Elements of Physical Fitness
Think about someone who is very strong but cannot walk a mile without becoming tired. Would you consider that person physically fit? Probably you would not. True fitness includes strength (the ability of your muscles to use force). It includes endurance (the ability to perform difficult physical activity without getting overly tired, and flexibility (the ability to move joints fully and easily through a full range of motion). Fitness also means having a healthy body composition, or proportions of fat, bone, muscle, and fluid that make up body weight.
ENDURANCE - Endurance is a measure of how long you can last during physical activity. If you climb several flights of stairs and not feel out of breath, that means you have good heart and lung endurance. Heart and lung endurance is a measure of how efficiently your heart and lungs work when you exercise and how quickly they return to normal when you stop. This kind of endurance is important for many physical activities, such as running, swimming, and playing team sports.If you can run several miles and your legs don't feel tired, you have good muscle endurance, or the ability of a muscle to repeatedly use force over a period of time. Activities that build muscle endurance include jumping rope, dancing, and riding a bike.
STRENGTH - The stronger you are, the more work your muscles will be able to do. Having strong arms and a strong back means that you will be able to move heavy objects more easily. Having strong legs will help you with activities such as running and bicycling. You build muscle strength, or the most weight you can lift, when you make your muscles work against a force, such as gravity. Building muscle strength shapes and tones your body and helps you with activities such as sports.

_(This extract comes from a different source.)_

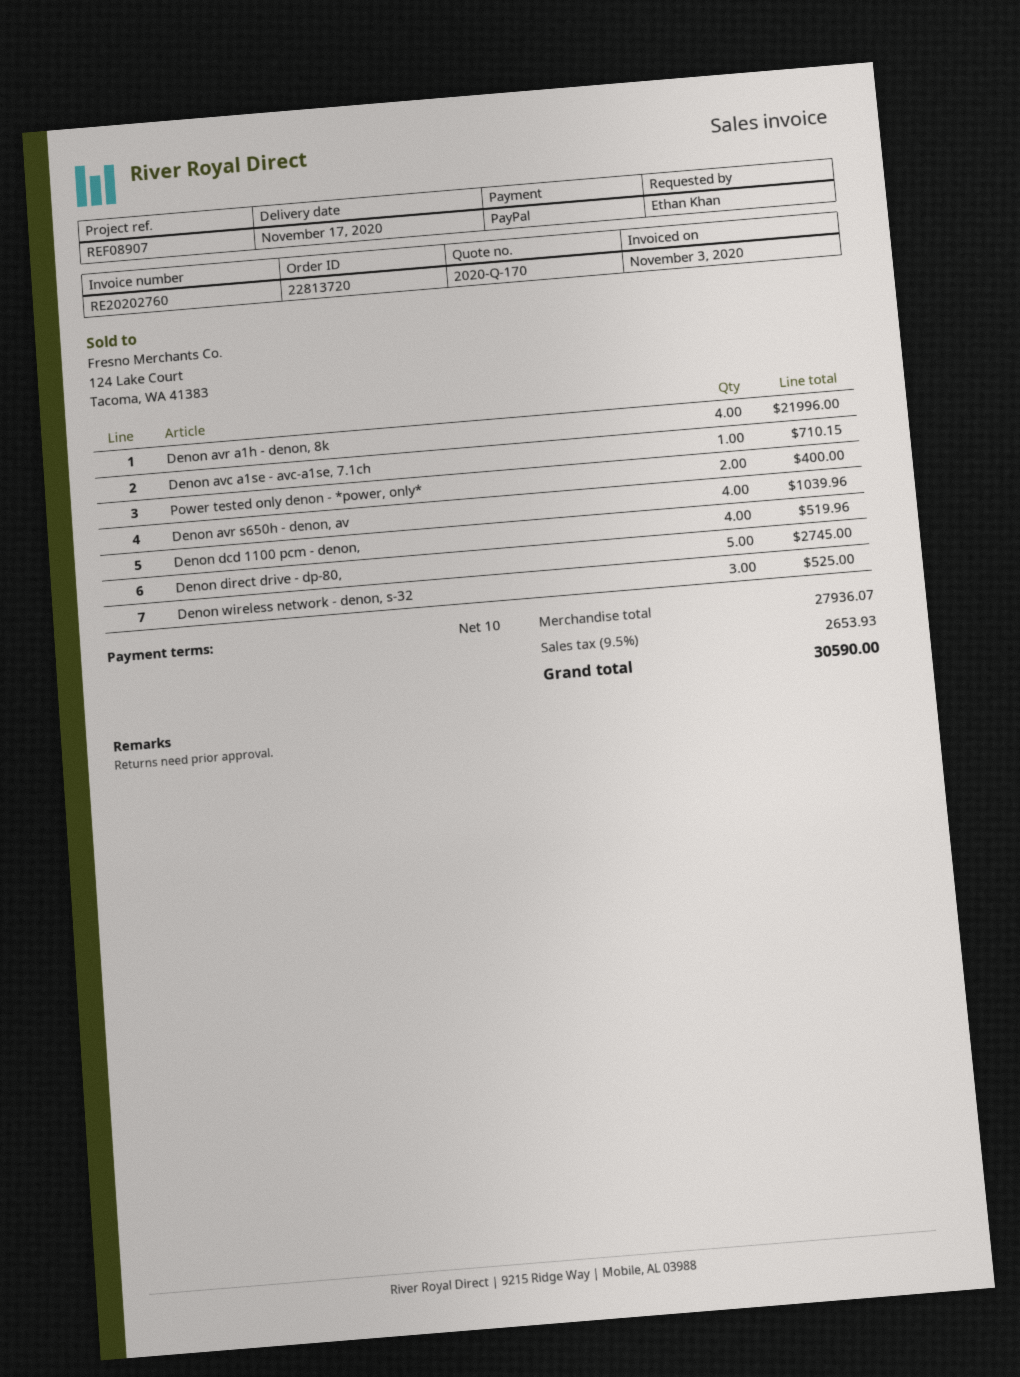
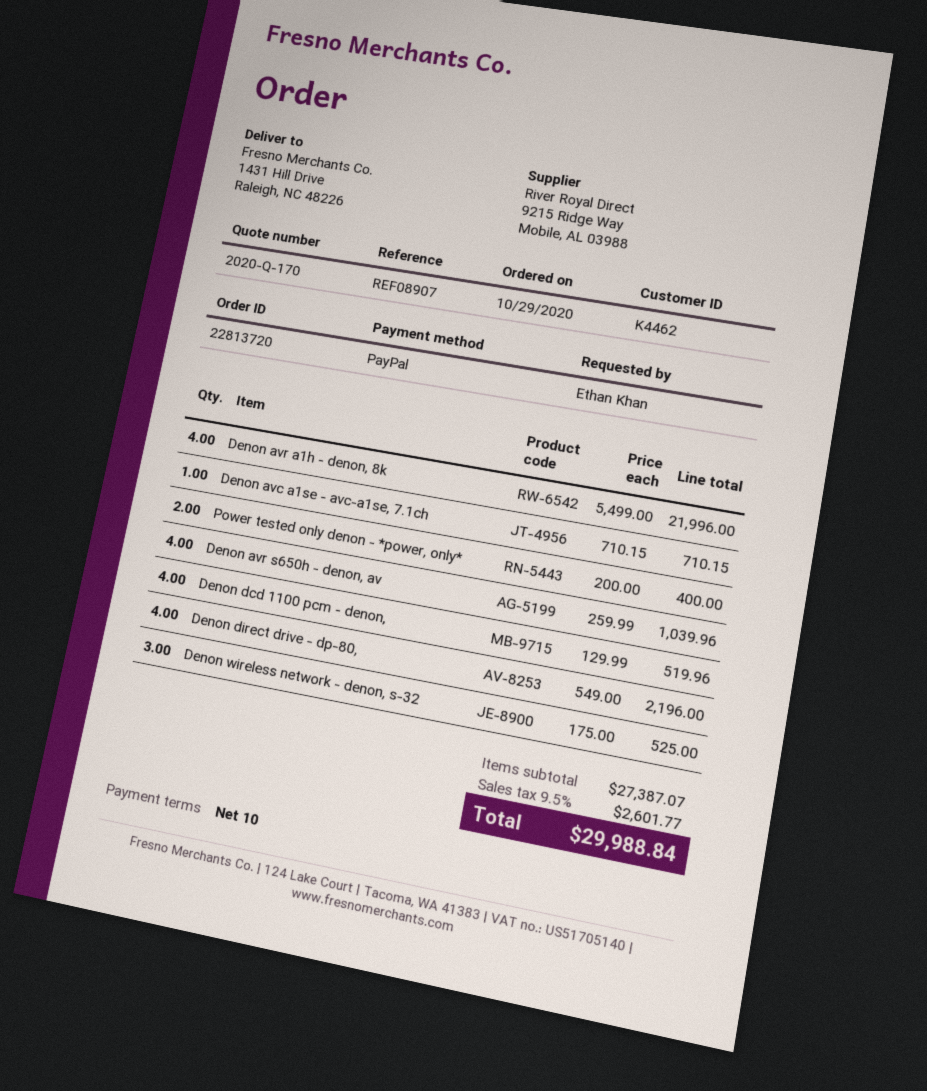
Denon direct drive - dp-80,: 5 for 2745.00 -> 4 for 2196.00
subtotal: 27936.07 -> 27387.07
tax: 9.5% = 2653.93 -> 9.5% = 2601.77
total: 30590.00 -> 29988.84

FLEXIBILITY - Flexibility allows you to turn, bend, and stretch. Being flexible is especially important for gymnasts and dancers. However, it plays a role in other sports as well. Being flexible makes it easier to change directions quickly. This can help you with everything from stopping and turning to throwing a ball. Also, when your muscles can stretch easily, they are less likely to become injured during sports and other activities. You improve your flexibility every time you stretch your muscles and joints (the places where two or more bones meet). Activities that are good for building flexibility include yoga, swimming, dancing, and karate.
BODY COMPOSITION - The last element of fitness is body composition. A healthy body generally has more bone, muscle, and fluid than fat. Body composition is not the same as how much you weigh. Body composition is a measure of how much of your weight is lean tissue instead of body fat. Too much body fat can increase your risk of health problems such as heart disease, diabetes, and certain types of cancer. Your body composition depends greatly on the genes you inherit from your parents. It also depends on how much you eat and how physically active you are.